| name | commit-changes |
| description | Create a git commit in the Foldkit monorepo with changeset enforcement and formatting. Use when the user asks Codex to commit current changes, make a commit, create a changeset-backed commit, or prepare a local Foldkit commit. |
Commit Changes
Create a single local commit for Foldkit changes. Do not push.
Workflow
- Inspect the worktree with
git status --short, git diff HEAD, git branch --show-current, and git log --oneline -10.
- Identify changed files owned by the current task. Do not stage unrelated user changes.
- Check whether changed files touch any published package path:
packages/foldkit/ -> foldkit
packages/ui/ -> @foldkit/ui
packages/devtools/ -> @foldkit/devtools
packages/create-foldkit-app/ -> create-foldkit-app
packages/vite-plugin-foldkit/ -> @foldkit/vite-plugin
packages/devtools-mcp/ -> @foldkit/devtools-mcp
packages/oxlint-plugin-foldkit/ -> @foldkit/oxlint-plugin
- If a published package changed, inspect
.changeset/*.md excluding README.md and config.json. Verify a changeset covers each changed package.

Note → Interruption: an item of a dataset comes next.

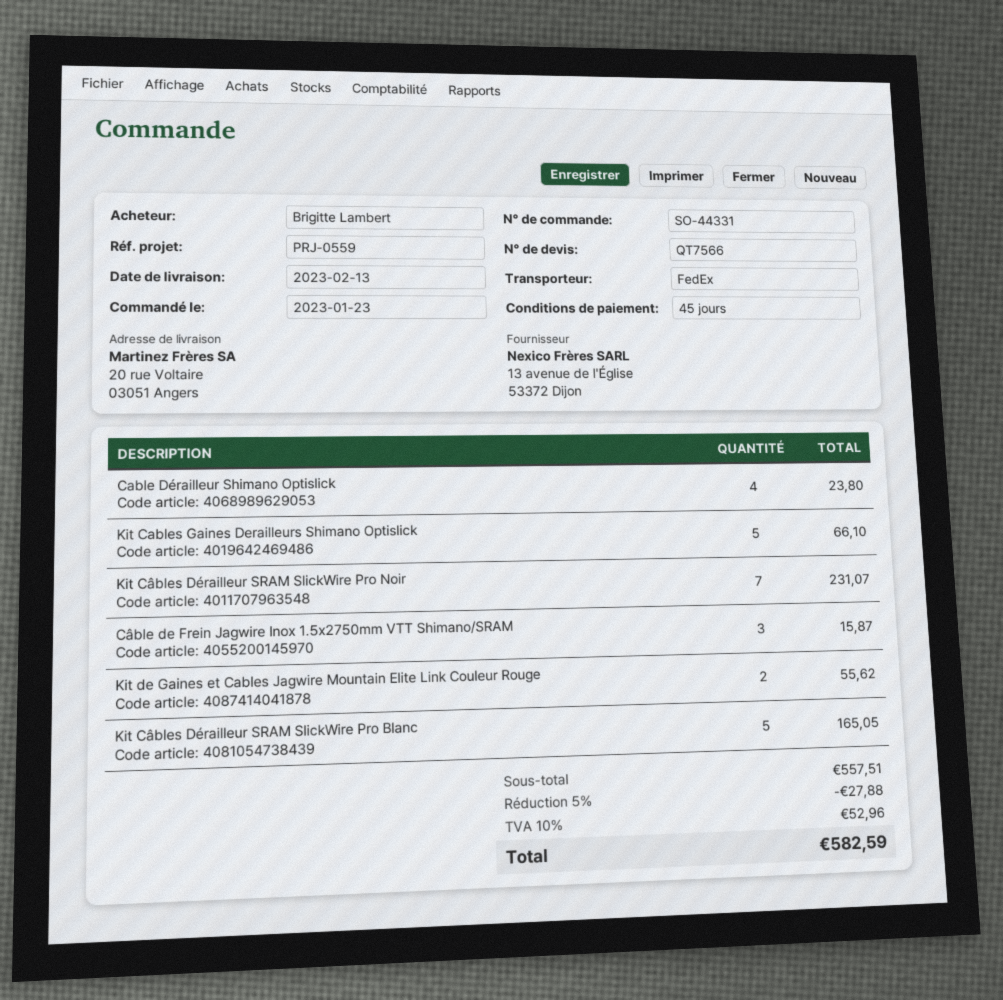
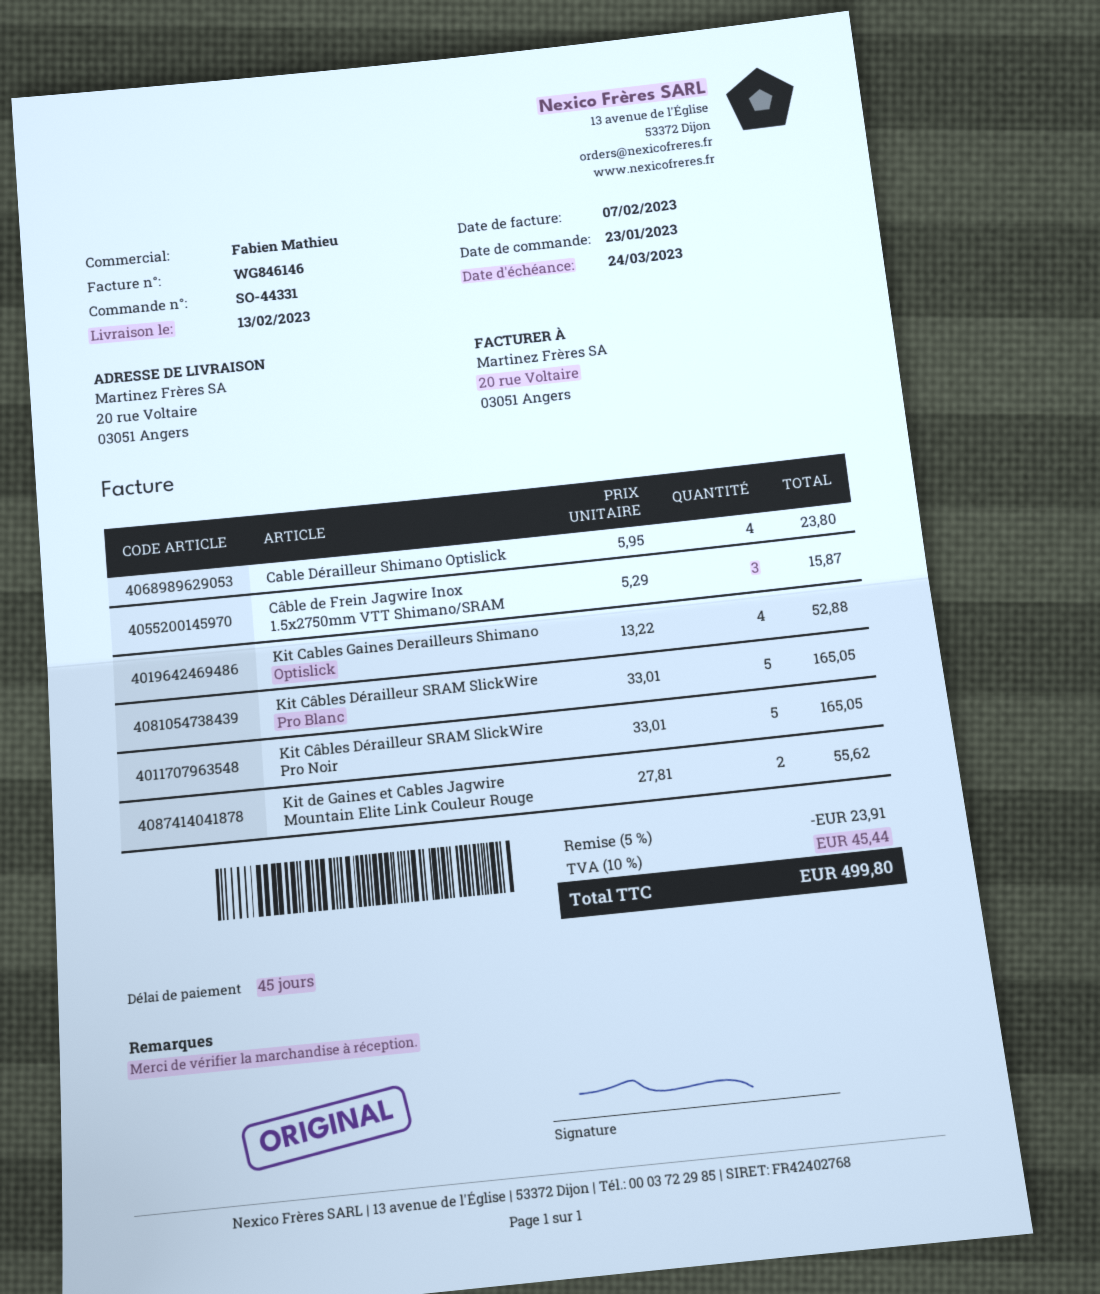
Kit Cables Gaines Derailleurs Shimano Optislick: 5 for 66.10 -> 4 for 52.88
Kit Câbles Dérailleur SRAM SlickWire Pro Noir: 7 for 231.07 -> 5 for 165.05
discount: 5% = 27.88 -> 5% = 23.91
tax: 10% = 52.96 -> 10% = 45.44
total: 582.59 -> 499.80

- If a changed published package has no covering changeset, create one:
---
'package-name': patch
---
Concise description of the change.
Use patch for bug fixes, docs, internal refactors, and metadata changes. Use minor for new features, non-breaking API additions, and breaking changes while the project is pre-1.0. Do not use major.
For breaking changes, include a brief migration note in the changeset description.
- Run
pnpm format. Inspect formatting changes and stage only files that belong to the requested commit.
- Stage relevant files with
git add.
- Create one Conventional Commit with
git commit.
- Verify the final commit message with
git log -1 --format=%B. If any
body line is longer than 80 characters, amend the commit before stopping.
Re-check the subject, scope, author, and branch shape after every amend.
Commit Message Rules
- Use a valid scope from
AGENTS.md when one scope describes the commit's
primary intent. If no valid scope cleanly describes the whole change set,
omit the scope.
- Inspect the full staged diff before choosing the subject: run
git diff --cached --stat and git diff --cached --name-status. If amending an existing commit message, inspect git show --stat --name-status HEAD.
- Make the subject describe the whole change set, not just one file, one subtask, or the latest edit.
- Choose the scope from the whole change set's primary intent, not from the
last file edited, a helper file, or any single path in the diff.
- Use only literal valid scopes from
AGENTS.md. Do not invent broad scopes such as tooling or infrastructure.
- Use an imperative title.
- Keep the subject concise.
- Include a body when the commit changes behavior, fixes a bug, adds migration or debugging context, or needs rationale that the subject cannot carry. Do not rely on changesets, PR text, or chat context to explain why the change exists.
- Use the body to explain the problem and why this approach was taken. Avoid merely restating the staged file list.
- Subject-only commits are acceptable only for trivial mechanical changes where the context is obvious from the subject and diff.
- Wrap commit body lines at 80 characters. Do this before committing or
amending, and verify it afterward.
- Add
! after the scope for breaking changes.
- Do not add co-author lines.
- Do not mention Codex, Claude, or any AI assistant.
Before stopping after a commit or amend, verify:
- The subject describes the whole final diff.
- The scope is valid, or intentionally omitted for a cross-scope change.
- Body lines are wrapped at 80 characters.
- Author and committer are correct.
- The branch has the intended number of commits.
Boundaries
- Do not run the release process. Releases are automated.
- Do not edit changelogs manually.
- Do not push unless the user explicitly asks.
- If the worktree contains unrelated changes that make staging ambiguous, stop and ask which files belong in the commit.